"What is this nonsense," you say, "Zeppelins are aircraft, it would be silly for them to follow predictable trade routes, especially in the pirate-infested airspace of the former USA!" Well, that's partially true. Zeppelins are aircraft, but they're aircraft that historically had a 3,000 foot pressure altitude. While they had the lifting power to go well above that altitude the pressure differential between their gas cells and the thin outside air strained the valves and brought the cells dangerously close to rupture. The USS Macon was damaged flying over Arizona this way. Using historical zeppelin technology, flying coast to coast in a zeppelin would be too dangerous to be routine.
See? The whole interior of North America is basically a zeppelin-free zone.
But this is alternate history! Historical zeppelins had gas bags made out of doped cattle intestine, were practically hand-made in tiny numbers and had an alarming tendency to explode. CS zeppelins are obviously a finer breed, mass produced, reliable and made of tougher stuff.

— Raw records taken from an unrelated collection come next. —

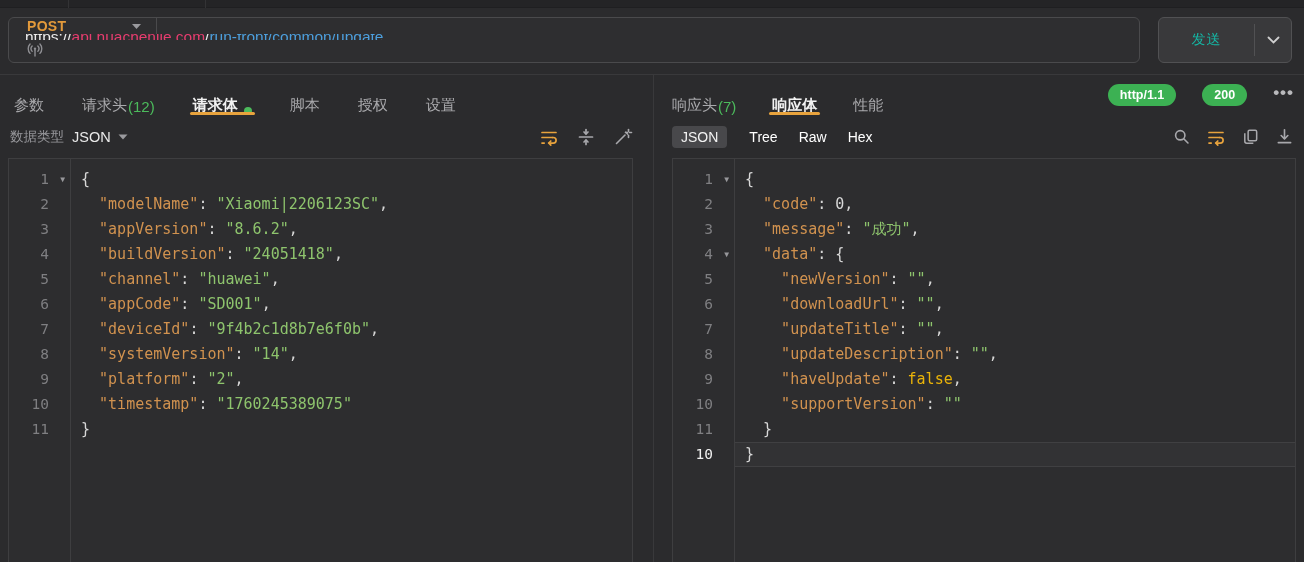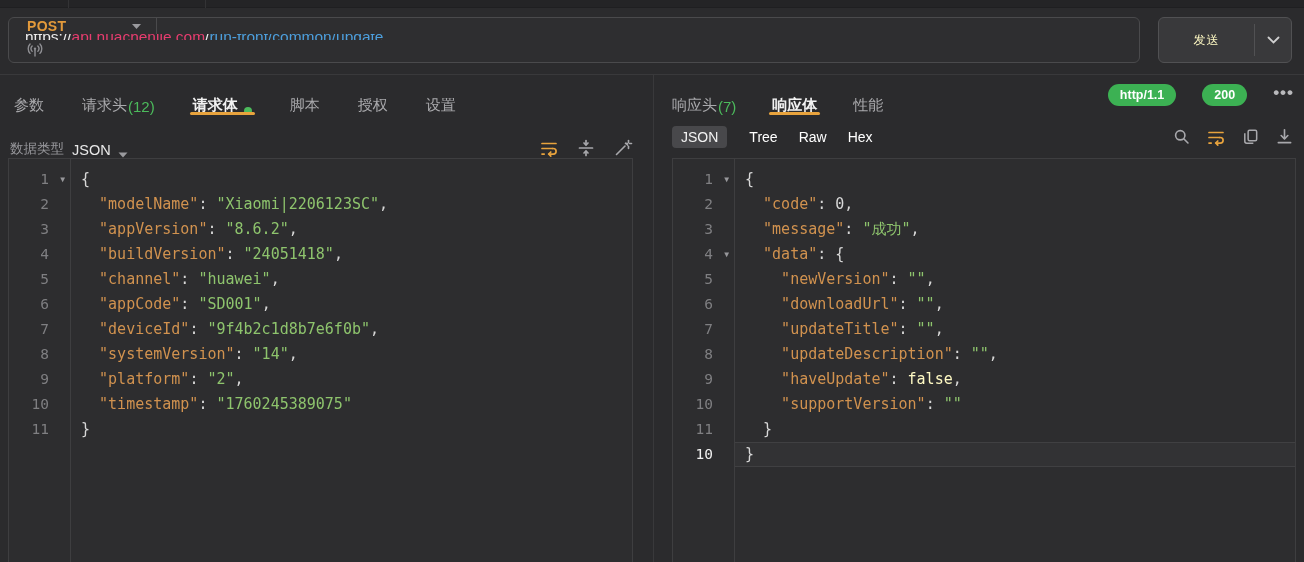"发送" .send-main { color: #fef9c3 -> #14b8a6; font-size: 12px -> 14px }
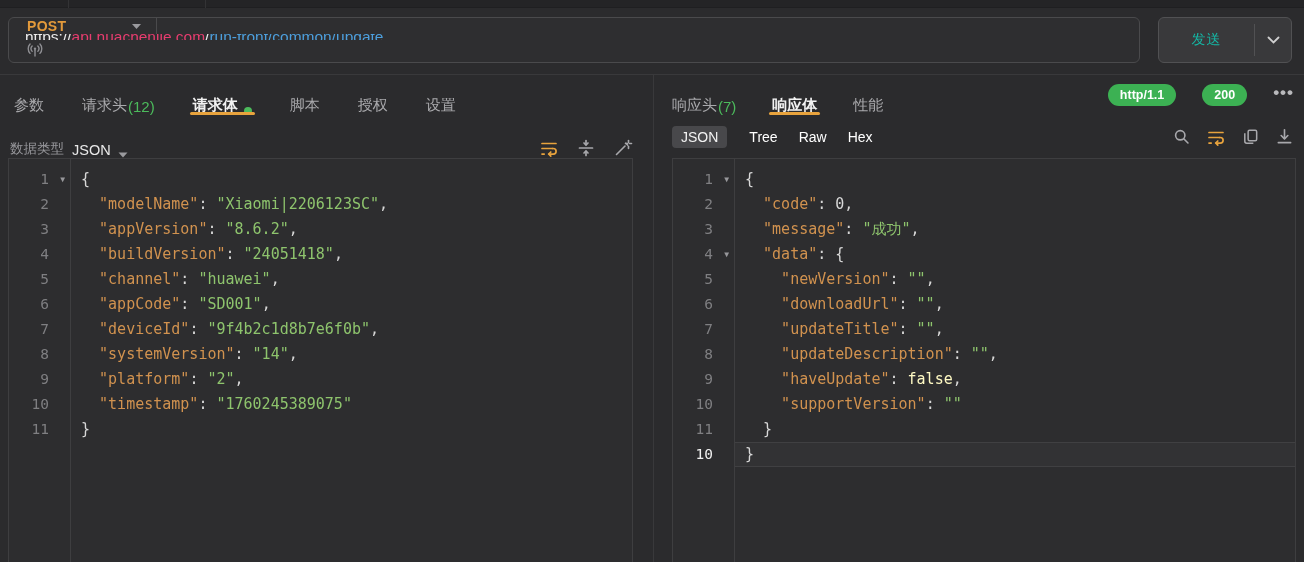"数据类型" .panel.left .tool-row { align-items: flex-end -> none }
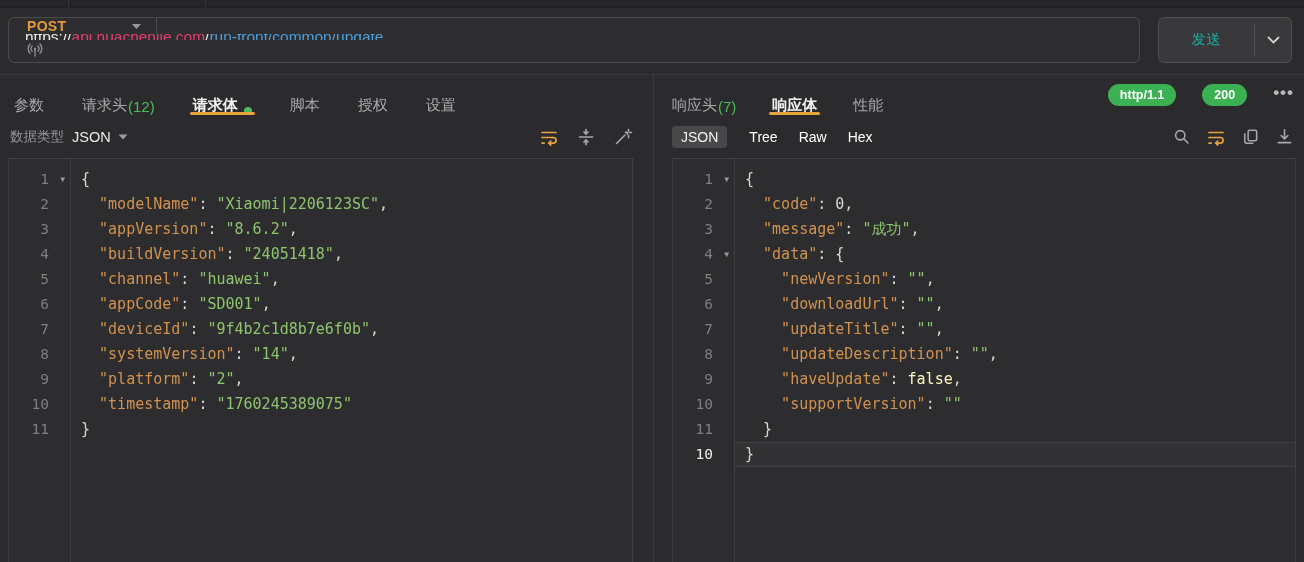"false" .tk-b { color: #fef9c3 -> #eab308 }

In our timeline, polychloroprine synthetic rubbers were first synthesized in 1930, and these are used in high-altitude weather balloons. CS zeppelin gas bags could reasonably be made out of something similar and their pressure altitudes would therefore be much greater, perhaps on the order of 6,ooo-8,000 feet or roughly the same as the Zeppelin NT.

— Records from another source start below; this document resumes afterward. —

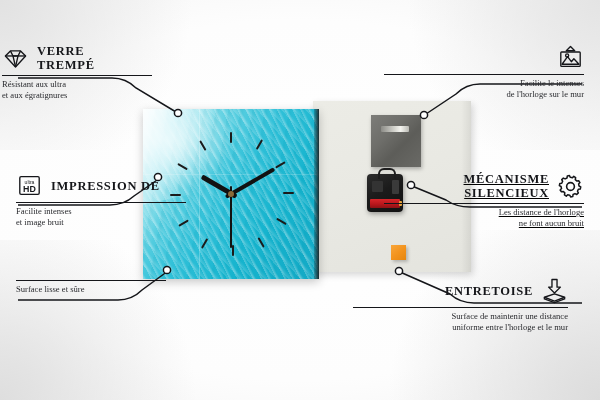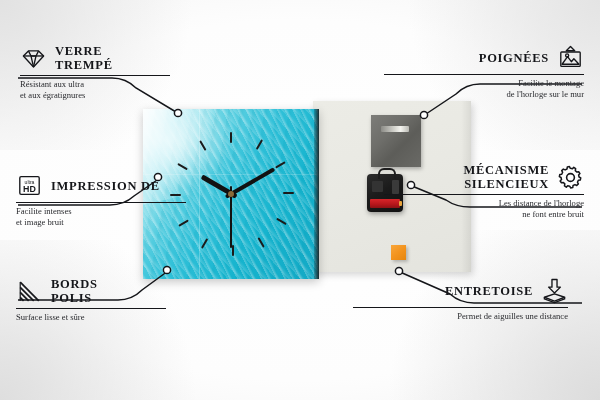"VERRE" div.callout { left: 20px -> 2px }
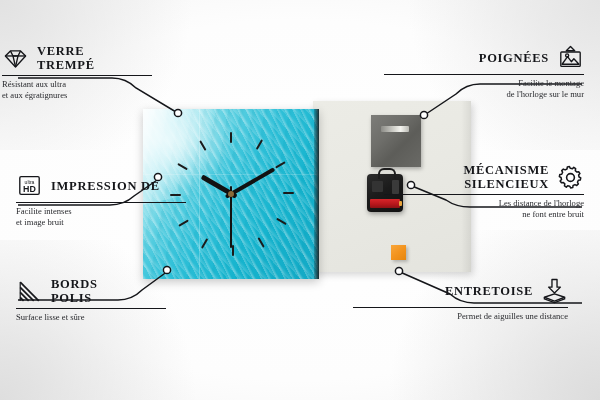"POIGNÉES" span { html: <span>POIGNÉES</span> -> none }
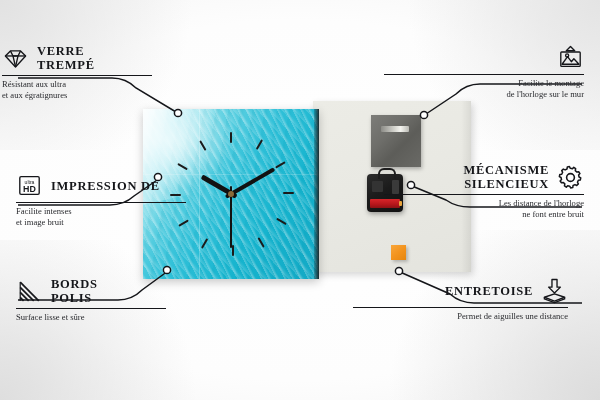"Facilite le montage" span { text: montage -> intenses }
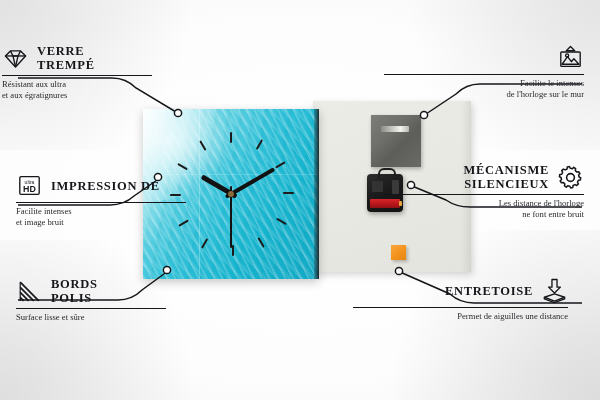"MÉCANISME" div.callout { text-decoration: none -> underline; top: 163px -> 172px }
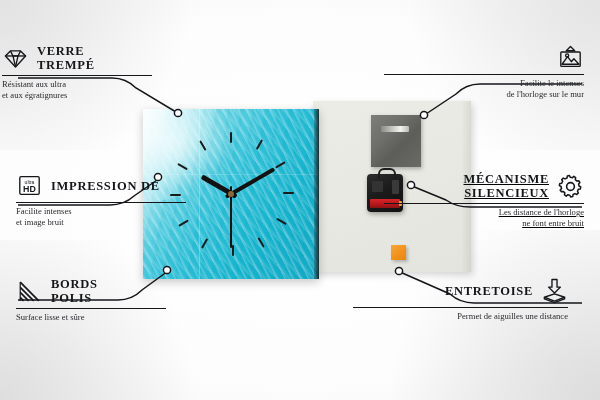"ne font entre bruit" span { text: entre -> aucun }
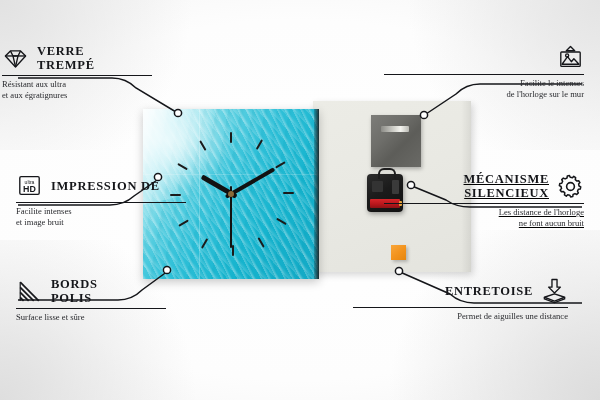"BORDS" div.head { html: <div> <span> <svg> <g> <path></path> <path></path> <path></path> <path></path> <path></path> </g> </svg> </span> <span> <span>BORDS</span><br><span>POLIS</span> </span> </div> -> none }
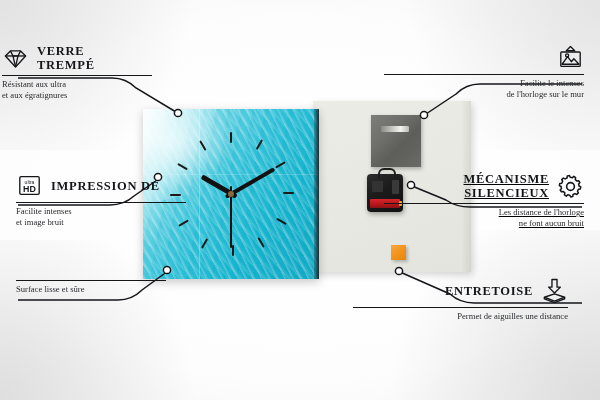"Permet de aiguilles une distance" span { text: Permet de aiguilles -> Surface de maintenir }
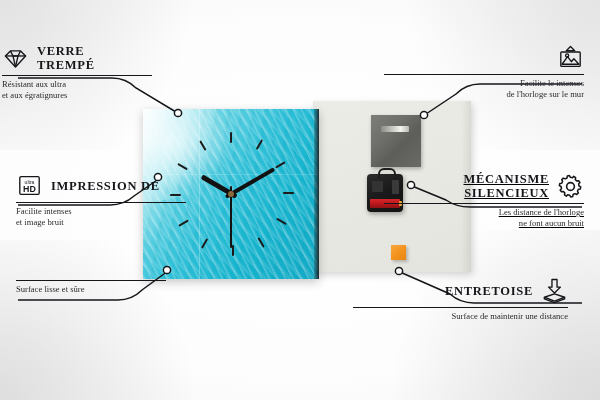"uniforme entre l'horloge et le" span { html: none -> <span>uniforme entre l'horloge et le mur</span> }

... which still doesn't leave them much clearance when it comes to flying Allison engines made in the ISA to Hughes Aviation factories in the Nation of Hollywood. Looking at that map, I see four options for getting coast to coast in a zep.
1) Swing WAY north over the uninhabited portions of Pacifica, and cross the Rockies over their various low points. Try to avoid attention from warring Russians and grumpy Lakota. This route is good if you have business in Pacifica and the ISA.
2) Go south of the Sierra Nevadas then cut north through Deseret and northwest Free Colorado until you pop out in the People's Collective. Free Colorado is full of pirates, but most of the big population centers are on the opposite side of the Rockies from you, and will thus have difficulty jumping you. This route is direct and you're not flying over anyone likely to charge tariffs, but it's crawling with pirates. The altitude floor is also quite high, so you'll likely only see zeps with the very best gas bags or the most reckless captains along this route. Tramp freighters and priority high-speed shipping would use this route.
3) Straddle the Mexico border along Texas and Arixio. Expect to pay tariffs cross the Texas border. This route is direct and safeish, assuming there's not a shooting war going on along any of those borders that particular day. Probably good for those with business in Dixie or Louisiana.
4) Go through southern Mexico. Expect to pay tariffs to the Mexican government, and it's extremely roundabout, but probably the safest option.